Data elements representing date of death and Hispanic ethnicity are in sufficient agreement ( table X and Appendix 3.2.4 ) to justify merging information from the EMR and NAACCR. The process for combining them is described in the Death
, Hispanic (strict)
, and Hispanic (broad)
sections of Appendix 4 respectively. At this time I cannot merge diagnosis, surgery, or recurrence– where data from both sources is available, EMR dates lag considerably behind NAACCR dates ( Appendix 3.2.1-Appendix 3.2.3 ) and their variability is probably larger than the effect size. The surgery and recurrence lags might be because those actual visits are not yet available in the data warehouse and I am only seeing them as reflected in the patient history at visits long after the fact. The diagnosis lag may be due to the decision to proceed with surgery often being made based on imaging data,4 with definitive pathology results only available after surgery (Appendix 3.2.2). Attempting to merge these elements would bias the data and obscure the actual differences. However there are several ways forward that I will discuss in sec. 5 below.

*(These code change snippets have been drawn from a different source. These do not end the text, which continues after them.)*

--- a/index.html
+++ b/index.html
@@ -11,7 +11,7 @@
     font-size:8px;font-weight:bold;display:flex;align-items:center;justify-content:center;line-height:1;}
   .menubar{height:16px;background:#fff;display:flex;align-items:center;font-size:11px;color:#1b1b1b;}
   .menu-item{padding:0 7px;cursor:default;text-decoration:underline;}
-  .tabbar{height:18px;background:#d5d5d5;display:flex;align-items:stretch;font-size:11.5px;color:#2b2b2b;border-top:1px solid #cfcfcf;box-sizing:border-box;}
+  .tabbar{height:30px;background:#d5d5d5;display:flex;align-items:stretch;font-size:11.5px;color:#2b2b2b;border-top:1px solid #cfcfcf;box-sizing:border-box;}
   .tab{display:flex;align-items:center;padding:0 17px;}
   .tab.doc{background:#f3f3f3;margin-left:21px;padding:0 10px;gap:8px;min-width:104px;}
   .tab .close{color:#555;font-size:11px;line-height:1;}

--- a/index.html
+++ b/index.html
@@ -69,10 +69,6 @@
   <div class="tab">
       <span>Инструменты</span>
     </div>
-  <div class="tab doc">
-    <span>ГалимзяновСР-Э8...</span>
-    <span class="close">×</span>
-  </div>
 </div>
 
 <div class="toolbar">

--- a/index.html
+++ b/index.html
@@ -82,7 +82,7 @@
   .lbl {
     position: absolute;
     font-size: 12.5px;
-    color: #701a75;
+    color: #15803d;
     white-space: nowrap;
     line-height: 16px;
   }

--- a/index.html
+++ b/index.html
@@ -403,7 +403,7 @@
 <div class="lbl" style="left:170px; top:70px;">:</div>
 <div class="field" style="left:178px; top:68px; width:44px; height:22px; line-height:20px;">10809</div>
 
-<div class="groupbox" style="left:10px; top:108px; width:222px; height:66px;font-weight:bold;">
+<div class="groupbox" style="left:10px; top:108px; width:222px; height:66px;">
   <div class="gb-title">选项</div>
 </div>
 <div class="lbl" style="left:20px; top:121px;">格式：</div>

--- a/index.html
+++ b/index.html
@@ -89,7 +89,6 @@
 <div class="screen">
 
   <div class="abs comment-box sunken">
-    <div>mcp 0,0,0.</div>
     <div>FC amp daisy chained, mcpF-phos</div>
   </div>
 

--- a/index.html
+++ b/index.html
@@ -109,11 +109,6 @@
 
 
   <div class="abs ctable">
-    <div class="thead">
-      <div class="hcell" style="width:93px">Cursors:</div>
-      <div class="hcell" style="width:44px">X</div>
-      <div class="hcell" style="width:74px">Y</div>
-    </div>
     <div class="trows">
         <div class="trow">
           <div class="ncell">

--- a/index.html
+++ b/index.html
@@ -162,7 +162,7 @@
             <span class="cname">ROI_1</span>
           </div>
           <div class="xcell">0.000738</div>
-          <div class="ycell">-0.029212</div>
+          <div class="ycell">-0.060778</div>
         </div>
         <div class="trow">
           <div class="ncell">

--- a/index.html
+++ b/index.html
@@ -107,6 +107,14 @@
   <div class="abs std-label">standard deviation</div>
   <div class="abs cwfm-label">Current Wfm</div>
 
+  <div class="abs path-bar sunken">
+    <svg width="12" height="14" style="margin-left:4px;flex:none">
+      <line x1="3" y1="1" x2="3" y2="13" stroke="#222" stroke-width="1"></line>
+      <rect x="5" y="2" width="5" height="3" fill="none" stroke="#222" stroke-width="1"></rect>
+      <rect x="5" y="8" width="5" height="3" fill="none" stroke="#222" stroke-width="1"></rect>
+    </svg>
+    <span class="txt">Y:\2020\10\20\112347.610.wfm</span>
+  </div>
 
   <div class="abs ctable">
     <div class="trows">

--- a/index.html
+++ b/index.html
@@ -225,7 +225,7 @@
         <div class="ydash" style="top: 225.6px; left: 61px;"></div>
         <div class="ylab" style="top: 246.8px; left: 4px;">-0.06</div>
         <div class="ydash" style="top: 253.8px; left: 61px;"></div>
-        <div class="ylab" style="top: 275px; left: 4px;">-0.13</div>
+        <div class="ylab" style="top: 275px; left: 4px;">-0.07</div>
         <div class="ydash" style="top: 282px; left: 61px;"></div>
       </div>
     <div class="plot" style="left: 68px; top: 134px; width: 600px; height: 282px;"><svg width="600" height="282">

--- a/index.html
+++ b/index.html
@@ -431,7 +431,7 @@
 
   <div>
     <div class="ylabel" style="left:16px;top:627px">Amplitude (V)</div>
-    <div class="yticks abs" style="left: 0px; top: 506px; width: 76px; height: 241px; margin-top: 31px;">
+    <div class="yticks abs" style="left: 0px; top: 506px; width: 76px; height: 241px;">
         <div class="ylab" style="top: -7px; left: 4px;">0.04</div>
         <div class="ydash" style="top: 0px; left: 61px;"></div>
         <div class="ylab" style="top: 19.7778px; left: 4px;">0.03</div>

EMR data can still be used to flag records for exclusion pending verification by chart review in cases where EMR codes for kidney cancer or secondary tumors precede Diagnosis
or Recurrence
respectively. This can also apply to nephrectomy EMR codes and [Surgery
][a_tsurg] but I will need to distinguish between the prior nephrectomy being due to cancer versus other indications.
For now I am analyzing the data as if I only have access to NAACCR except mortality where I do it both with ( fig. 3 ) and without ( fig. 4 ) the EMR.
The point of this section is solely to test whether my scripts succeeded in turning the raw data elements into a time-to-event (TTE) variables to which Kaplan-Meier curves can be fit without numeric errors or grossly implausible results. All the plots below are from a small random sample of the data– N=127, 82 Hispanic and 45 non-Hispanic white, 5 unknown excluded. This is further reduced in some cases as described in the figure captions. These sample sizes are not sufficient to detect clinically significant differences and, again, this is not the goal yet. The intent is only to insure that my software performs correctly while keeping myself blinded to the hold-out data on which the hypothesis testing will ultimately be done.
Furthermore, these survival curves are not yet adjusted for covariates such as age or stage at diagnosis. There are also refinements planned to the exclusion criteria which I discuss below in sec. 5.
In all the plots below, the time is expressed in weeks and +
signs denote censored events (the last follow-up of patients for whom the respective outcomes were never observed). The lightly-shaded regions around each line are 95% confidence intervals.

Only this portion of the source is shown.